• [Problem statement]: Once you find the line containing "[122,551,171,561] excract ->", output it and every line after it to the end of the records, exactly.

• [Version comparison data]:

+++++

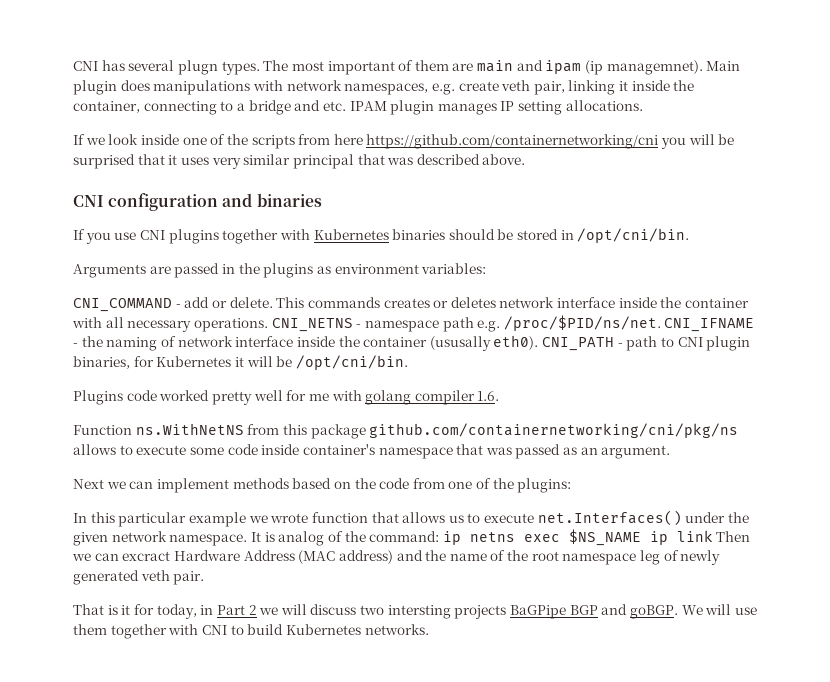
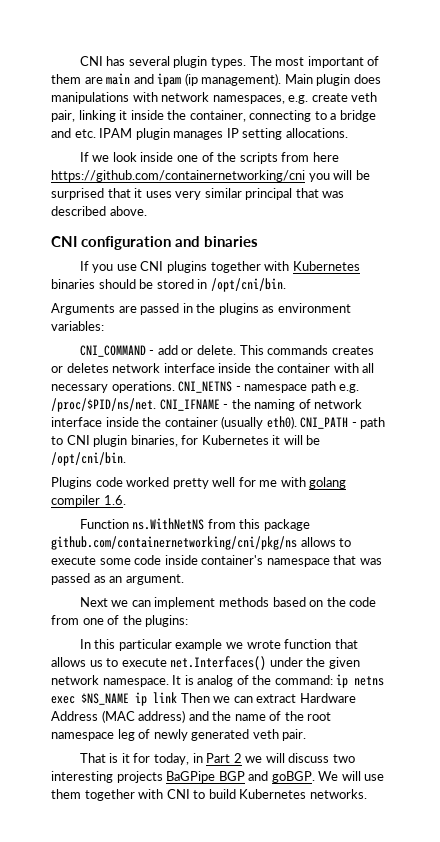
[177,60,218,75] plugn -> [173,56,208,68] plugin
[606,60,703,75] managemnet). -> [201,73,282,86] management).
[429,336,491,351] (ususally -> [221,416,264,429] (usually
[122,551,171,561] excract -> [256,694,297,703] extract
[387,605,451,619] intersting -> [51,771,113,783] interesting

+++++

• [Solution to this exercise]:
[122,551,171,561] excract -> [256,694,297,703] extract
[387,605,451,619] intersting -> [51,771,113,783] interesting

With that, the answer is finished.